A sci-comms article also has to build, each section adding more information, explanation, or context. It has to have a logical structure so that the reader can easily follow the argument. Without that structure, it all gets a bit messy and confusing, and confusion is the enemy of understanding.
5. Sticking the landing
Landings are the hardest part of any creative project, comedy, sci-comms or anything else.
A comedy needs to end hilariously. In a sitcom, nothing really changes and the characters can start the next episode as if nothing happened. In a comedy drama, characters need to have made enough, but not too much, progress along their character arc. In both formats, we need to believe that they will fuck up again, in exactly the same way, next week.
A sci-comms piece needs to end with the reader having a very clear understanding of what they’ve just read, some sense of the implications going forward, and a feeling of satisfaction. Yes, even news pieces.
It’s hard to say exactly how you get that latter bit of the jigsaw in the right place, and I have agonised over endings throughout my entire writing career. Sometimes it’s just a matter of getting the right turn of phrase in the right spot. Sometimes it’s about getting all the set-ups in the right place earlier on. Sometimes it’s about not actually killing the character you were thinking of killing, because that would be mean and he really didn’t deserve it.
With sci-comms and comedy already so close together, it makes sense for science communicators to think about how they can, for the right stories, work a bit of comedy in to help their audience connect with the subject. A little lightheartedness can help the lightbulb go on in the reader’s mind, so surely it’s worth gaining a deeper appreciation for comedy.

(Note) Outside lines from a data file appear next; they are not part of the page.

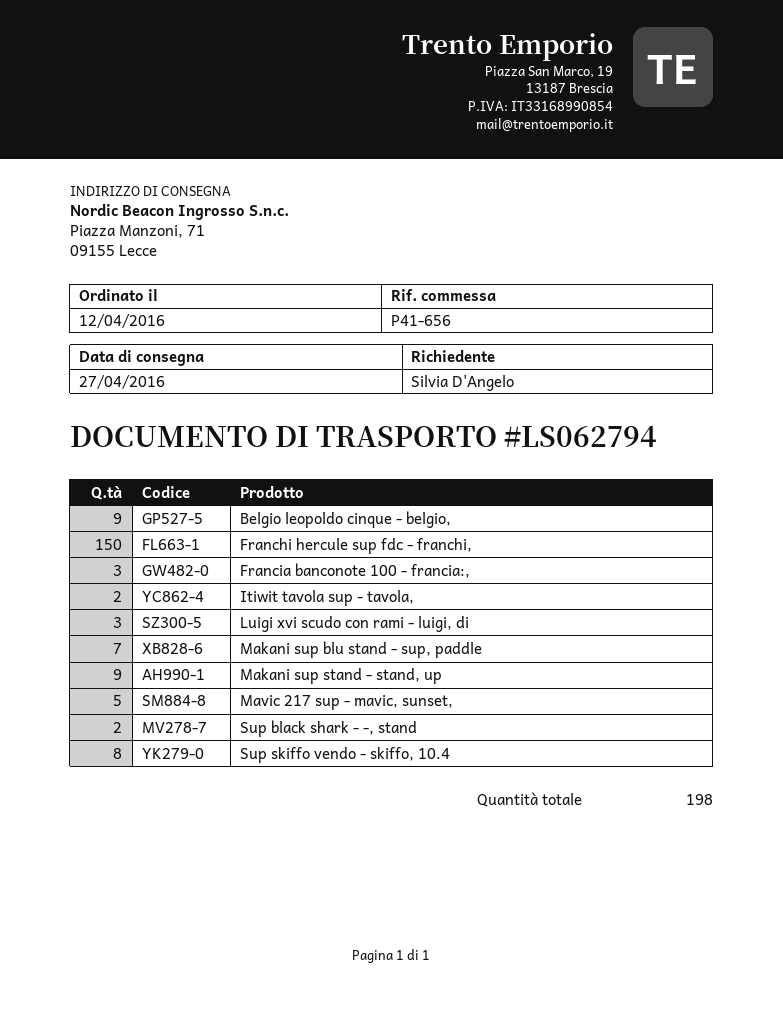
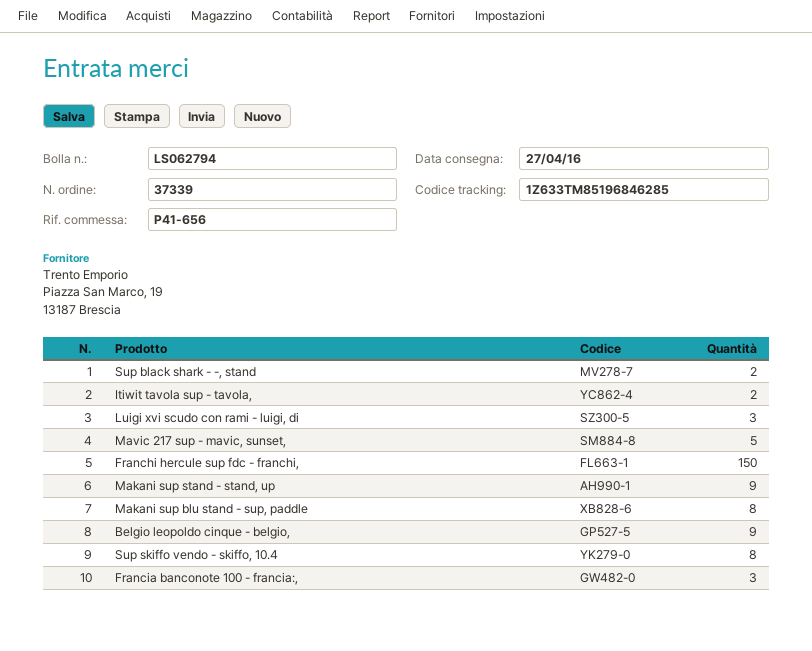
Makani sup blu stand - sup, paddle: 7 -> 8

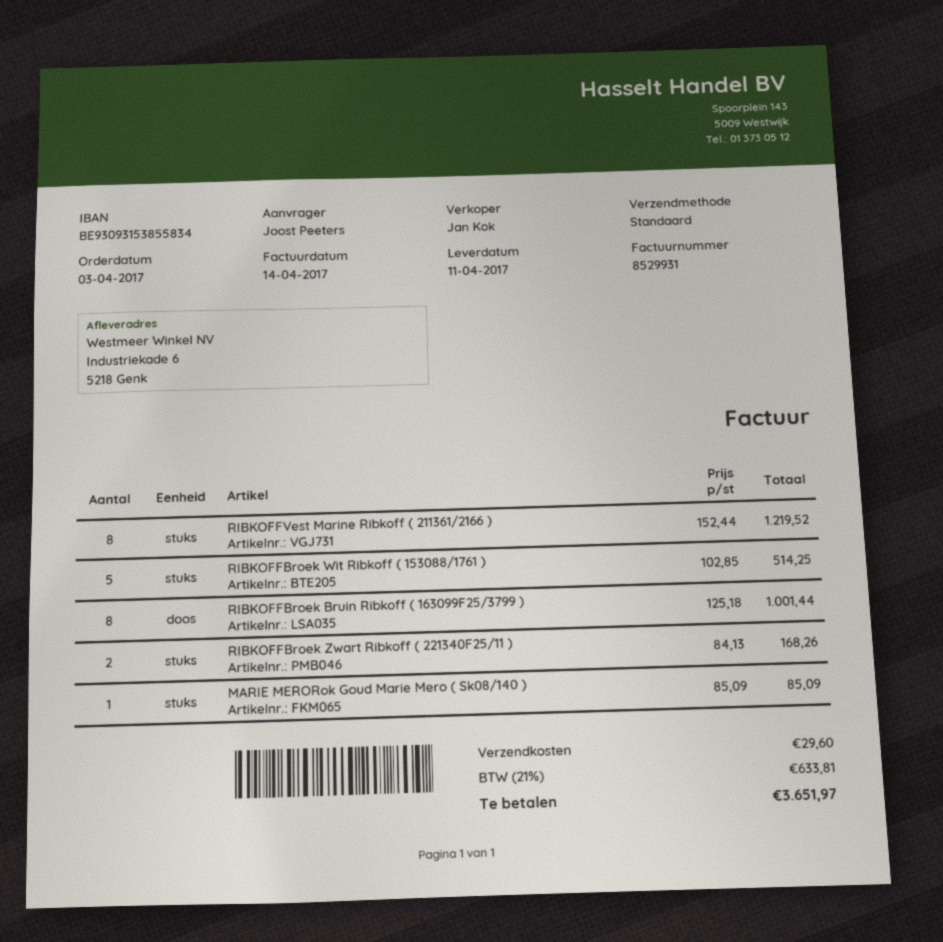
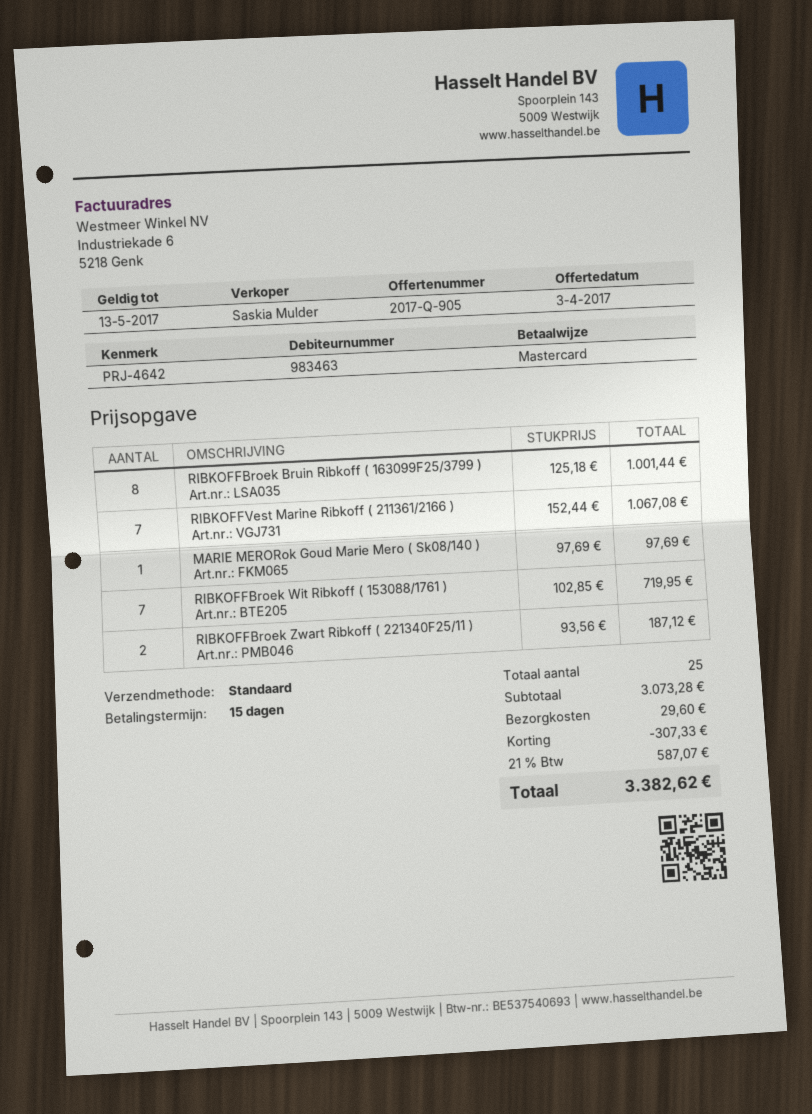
sales rep: Jan Kok -> Saskia Mulder
RIBKOFFVest Marine Ribkoff ( 211361/2166 ): 8 x 152.44 = 1219.52 -> 7 x 152.44 = 1067.08
RIBKOFFBroek Wit Ribkoff ( 153088/1761 ): 5 x 102.85 = 514.25 -> 7 x 102.85 = 719.95
RIBKOFFBroek Zwart Ribkoff ( 221340F25/11 ): 2 x 84.13 = 168.26 -> 2 x 93.56 = 187.12
MARIE MERORok Goud Marie Mero ( Sk08/140 ): 1 x 85.09 = 85.09 -> 1 x 97.69 = 97.69
discount: none -> 307.33
tax: 21% = 633.81 -> 21% = 587.07
total: 3651.97 -> 3382.62

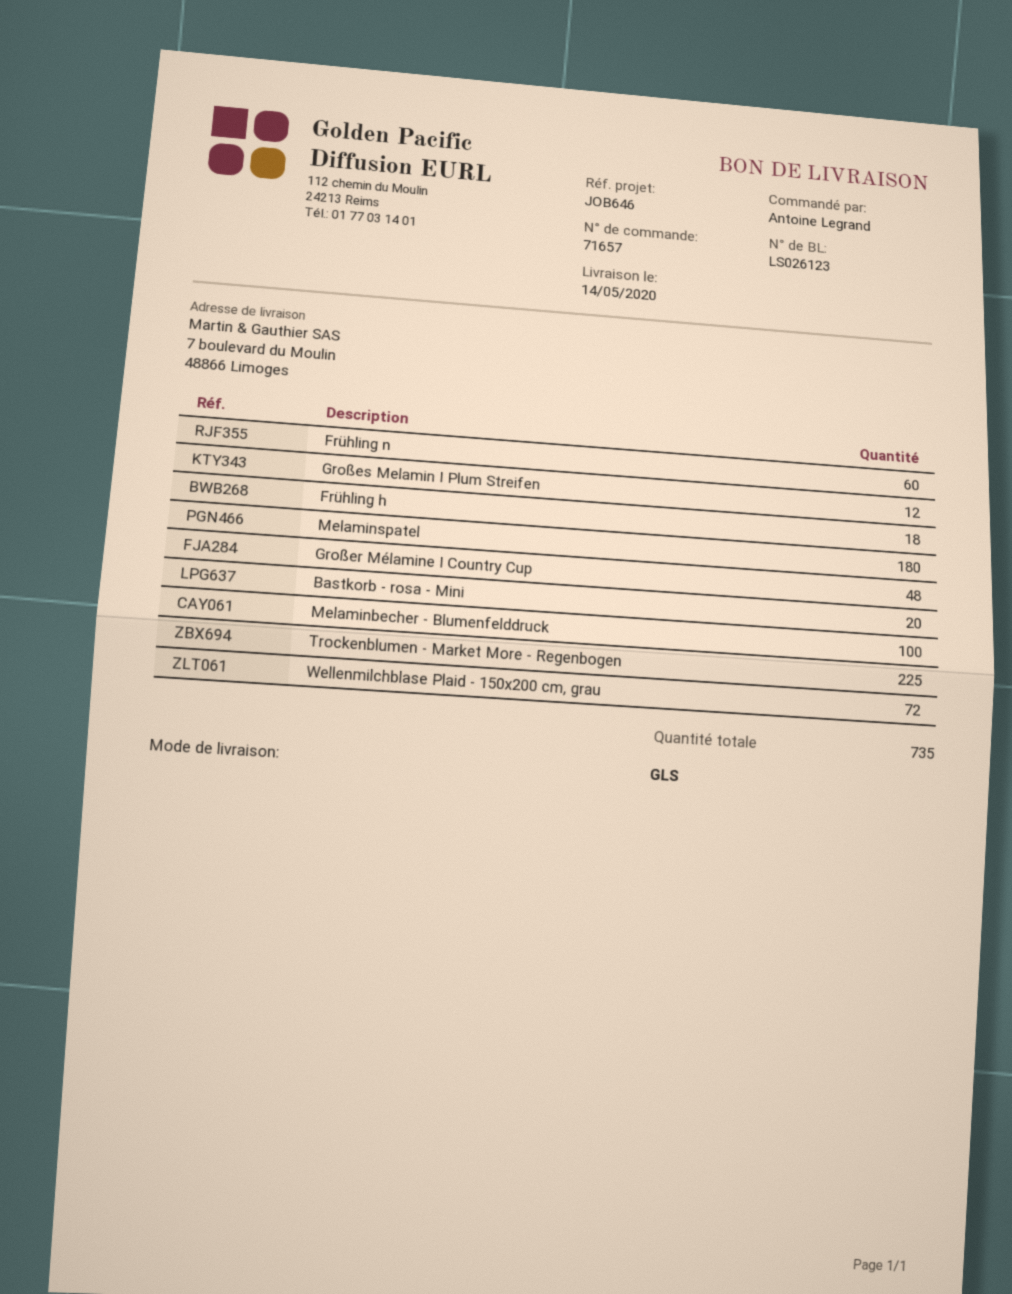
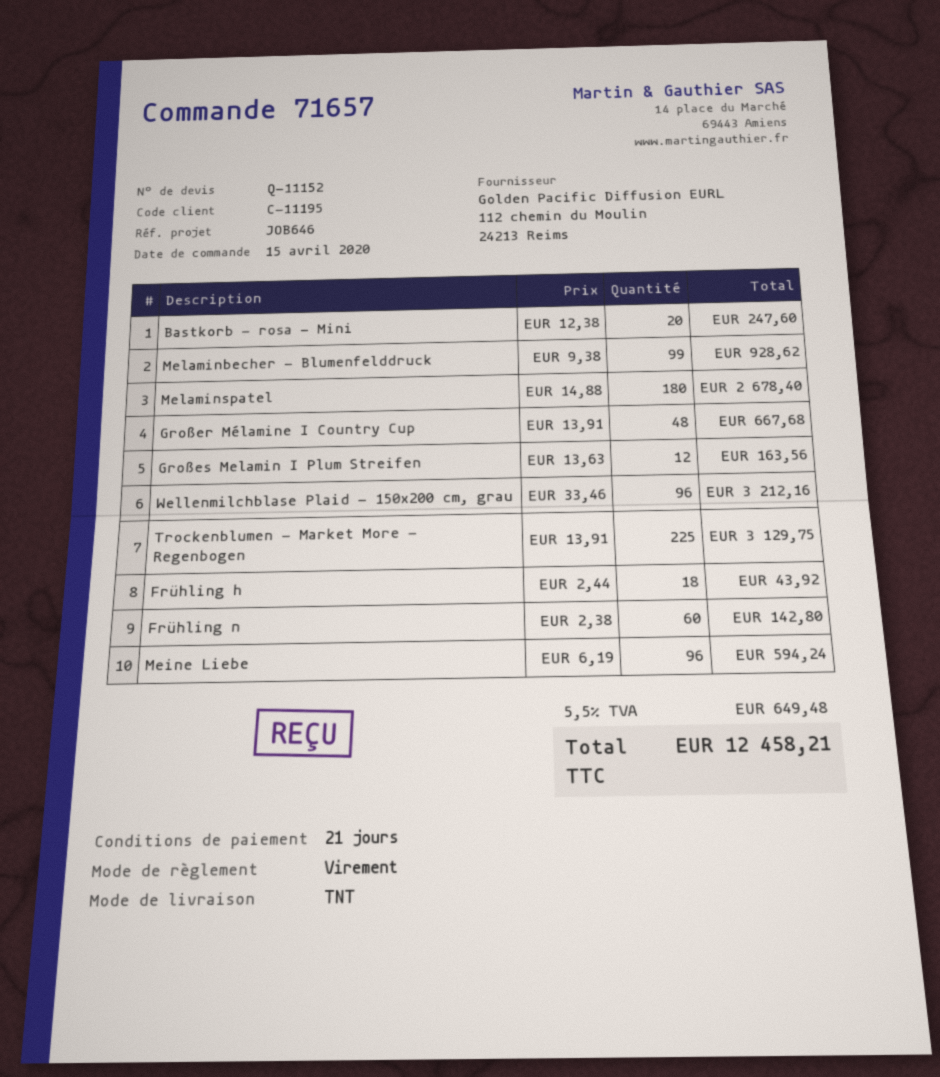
shipping method: GLS -> TNT
Melaminbecher - Blumenfelddruck: 100 -> 99
Wellenmilchblase Plaid - 150x200 cm, grau: 72 -> 96
Meine Liebe: none -> 96

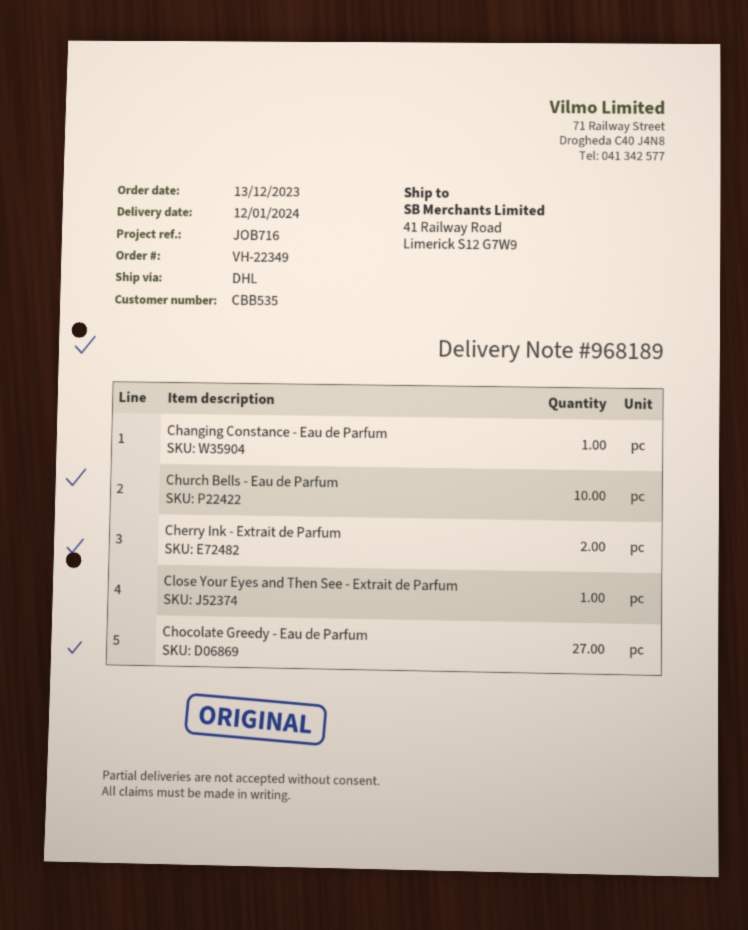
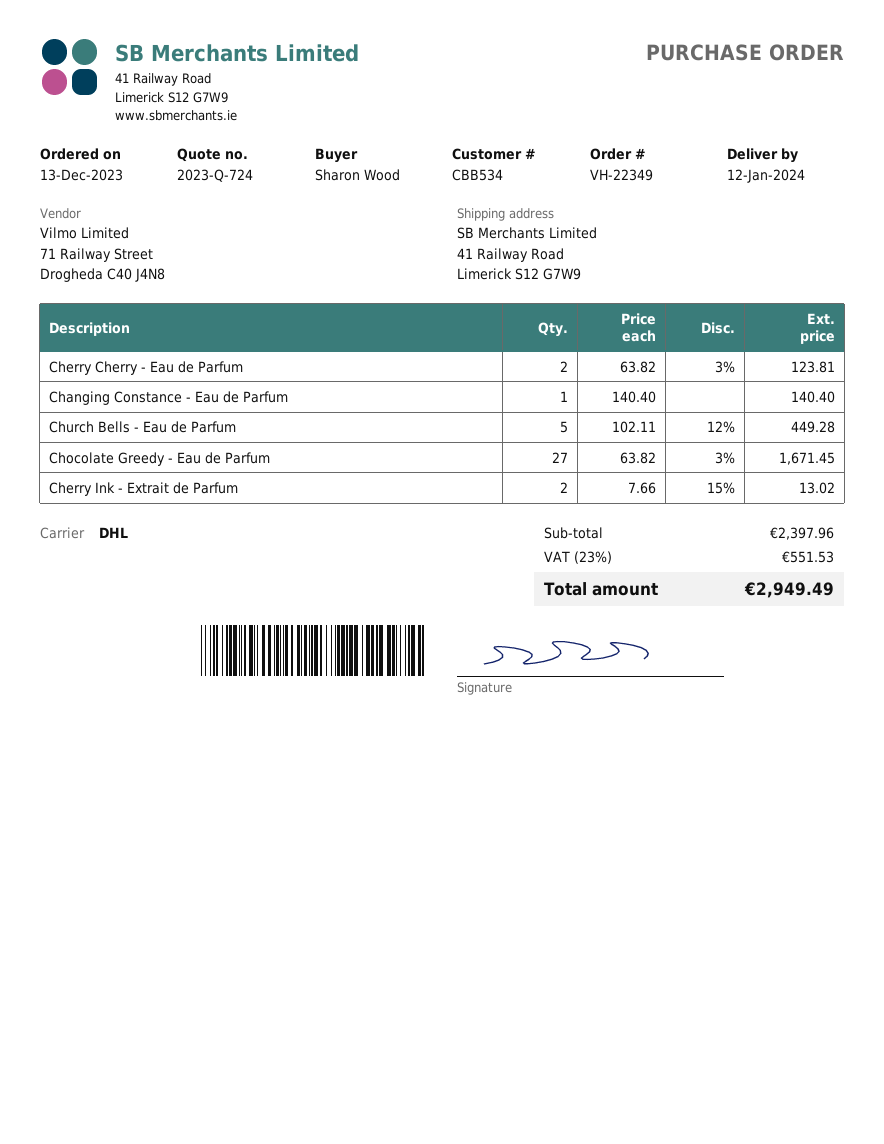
customer number: CBB535 -> CBB534
Church Bells - Eau de Parfum: 10 -> 5
Close Your Eyes and Then See - Extrait de Parfum: 1 -> none
Cherry Cherry - Eau de Parfum: none -> 2

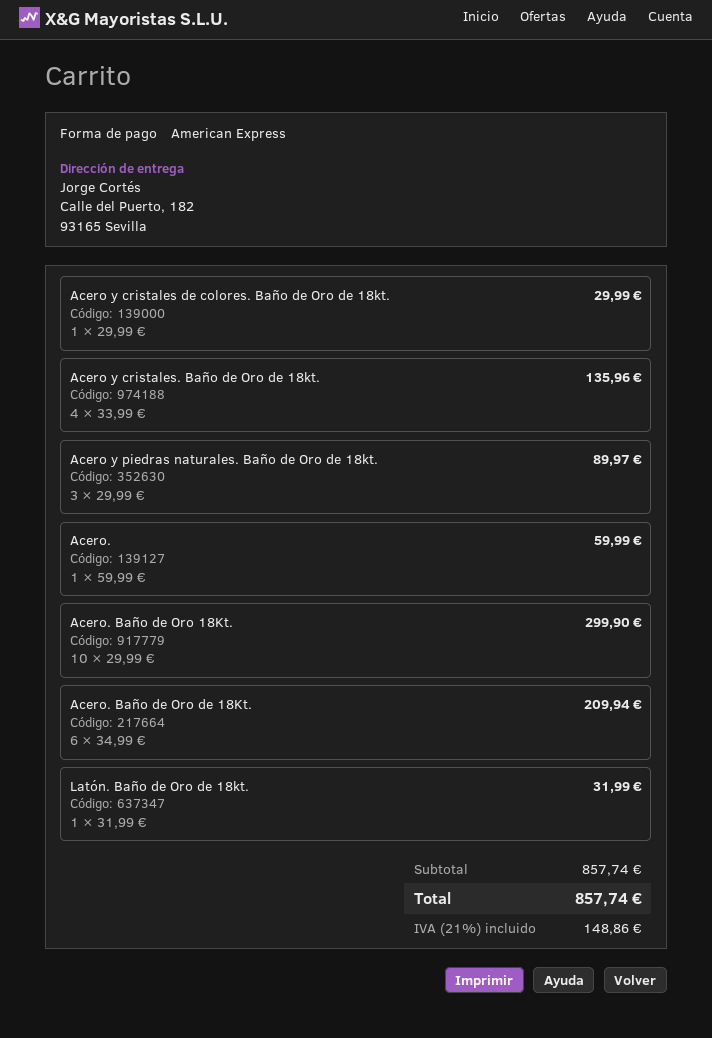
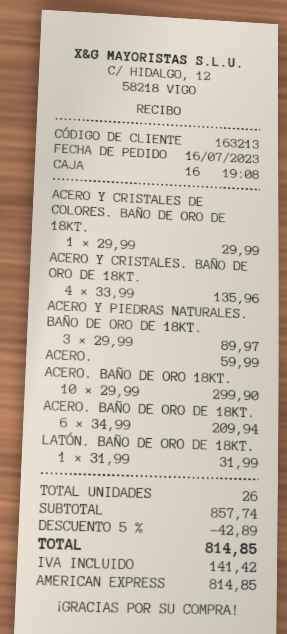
discount: none -> 5% = 42.89
tax: 148.86 -> 141.42
total: 857.74 -> 814.85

This should be the moment I recommend reading Joel Morris’s excellent Be Funny Or Die, but sadly that got caught up in the Unbound bankruptcy debacle. So please do buy it, but only once it’s out in paperback or ebook, so that Joel actually gets the royalties he’s earnt.
Meanwhile, if you are interested in how comedy helps communications, why not take a look at the Comedy and Communication panel discussion that I organised for International Women’s Day back in 2021. Featuring comedy and science writer Dr Helen Pilcher, maths teacher Susan Okereke, comedian and science comedy producer Kyle Marian Viterbo, and biologist and science communicator Dr Sally Le Page, this hour-long discussion is a fascinating insight into how comedic science communicators think and why comedy is so useful in sci-comms.
* Gags are, by the way, the hardest part.